-------- Task inputs
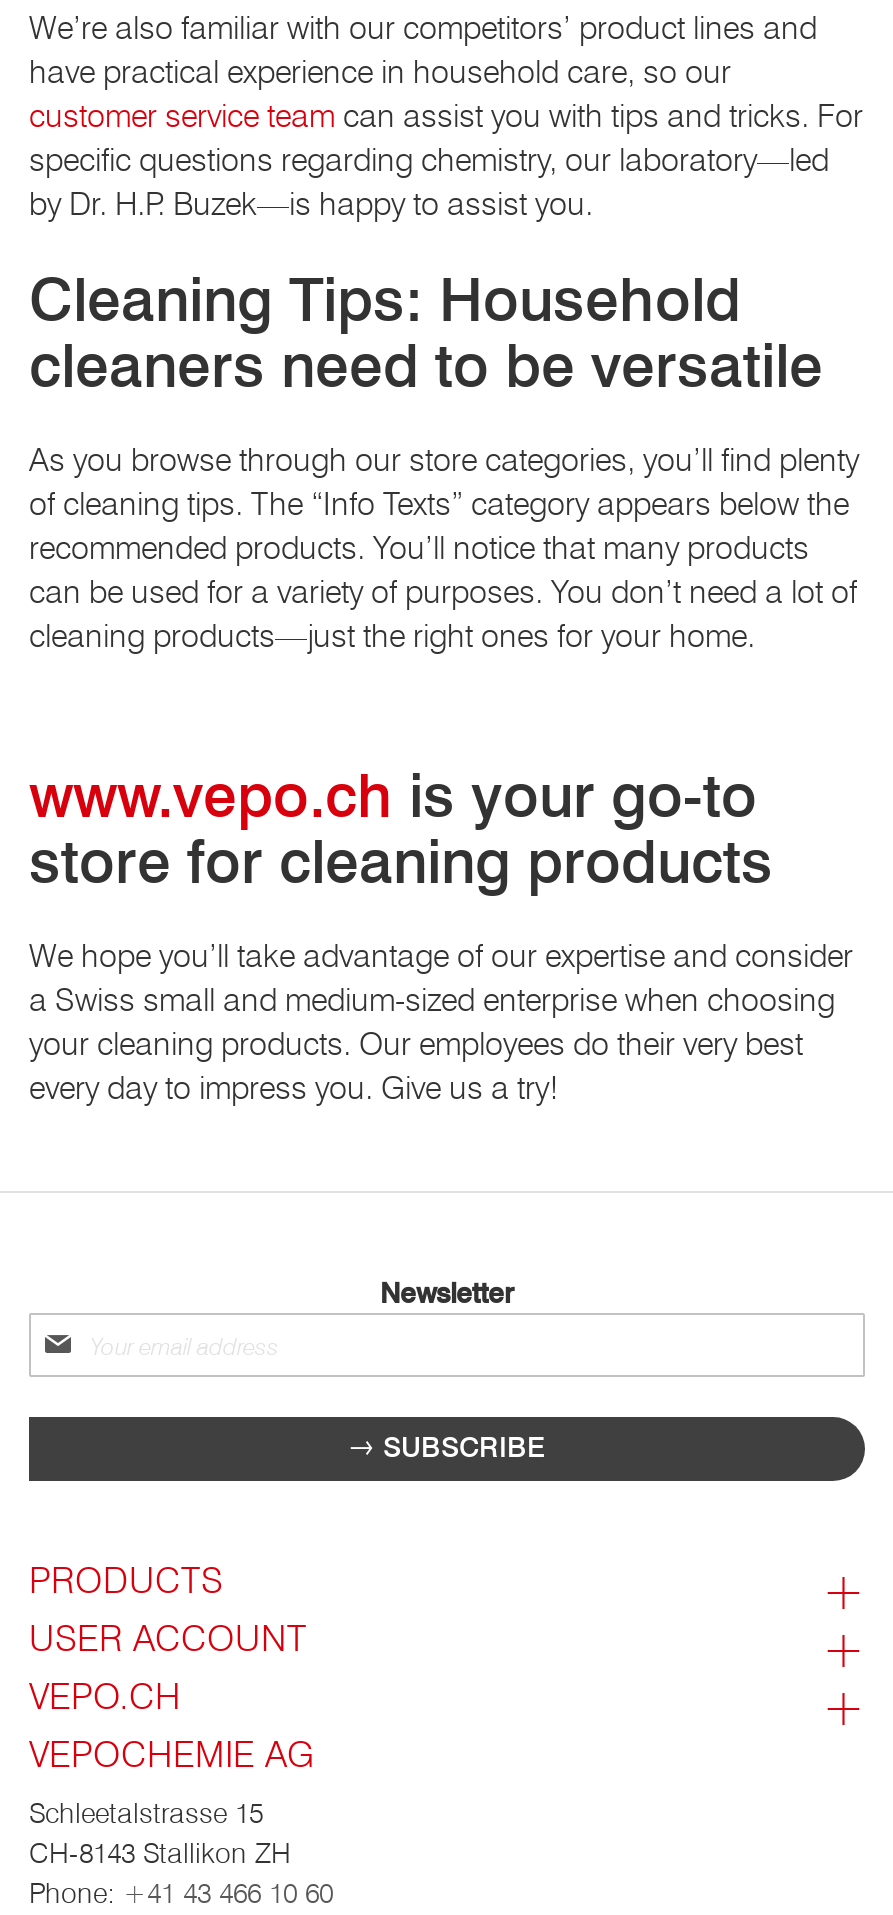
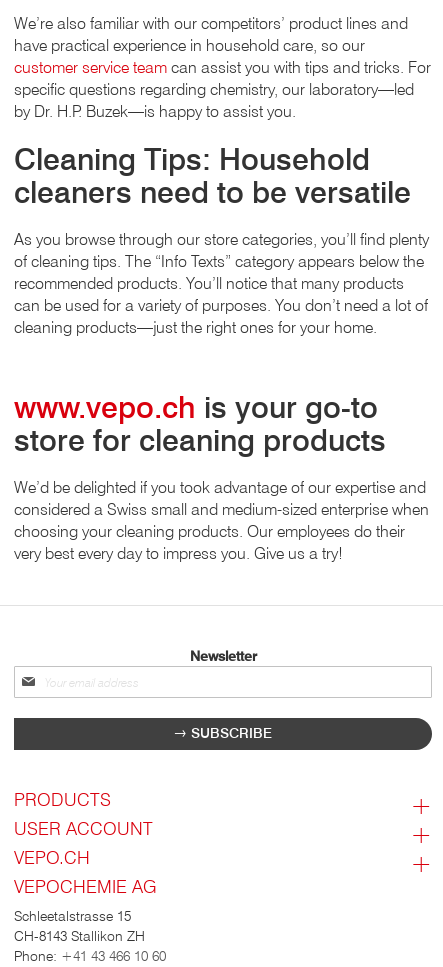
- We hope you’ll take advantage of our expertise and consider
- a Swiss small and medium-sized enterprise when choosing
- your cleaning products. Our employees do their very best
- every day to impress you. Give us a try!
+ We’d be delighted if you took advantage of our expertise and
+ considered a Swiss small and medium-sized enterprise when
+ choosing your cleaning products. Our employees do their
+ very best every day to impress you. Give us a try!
----------------
-------- Task inputs
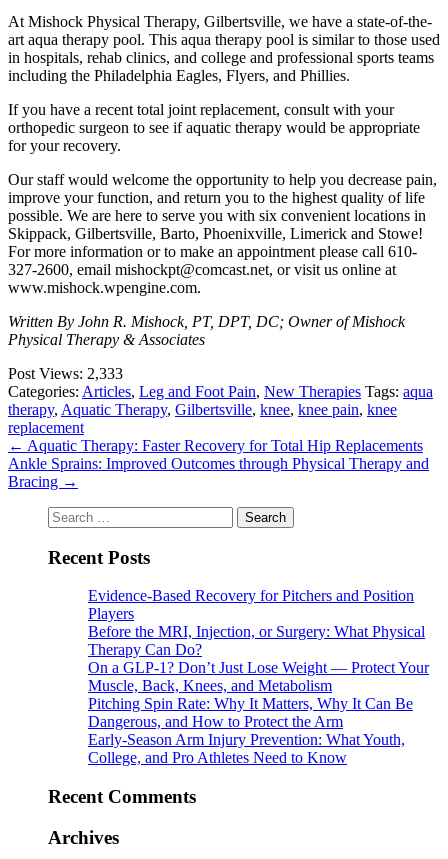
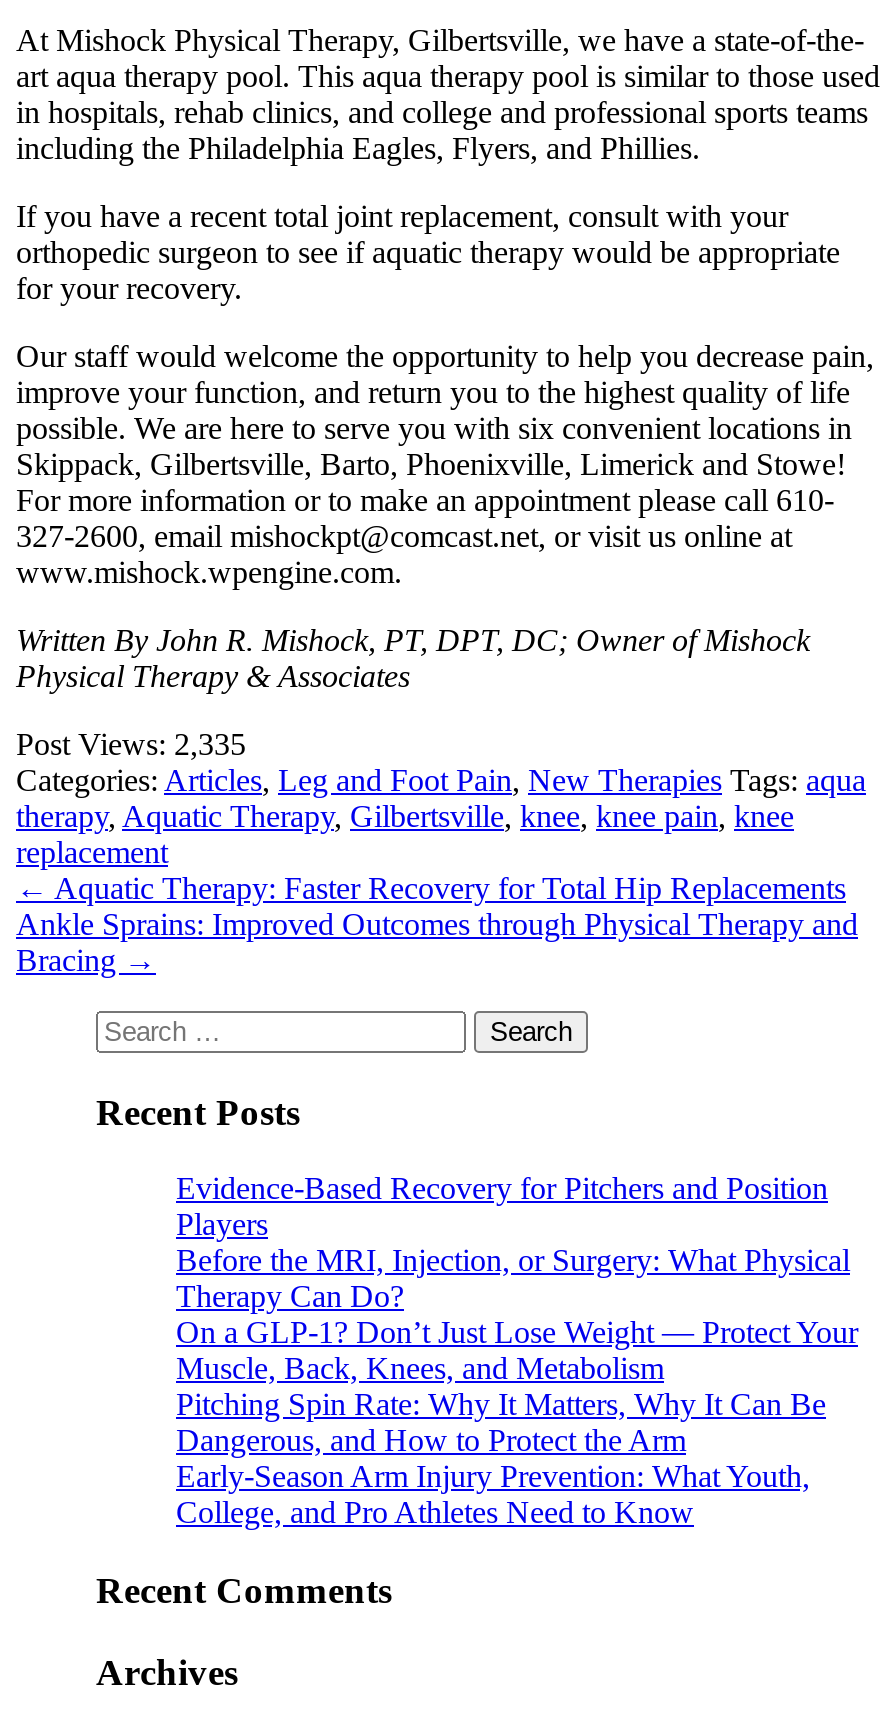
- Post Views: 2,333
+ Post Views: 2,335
----------------
### What the task requires:
Your job is to return all lines above that hold the word "every".

### Final answer:
- every day to impress you. Give us a try!
+ very best every day to impress you. Give us a try!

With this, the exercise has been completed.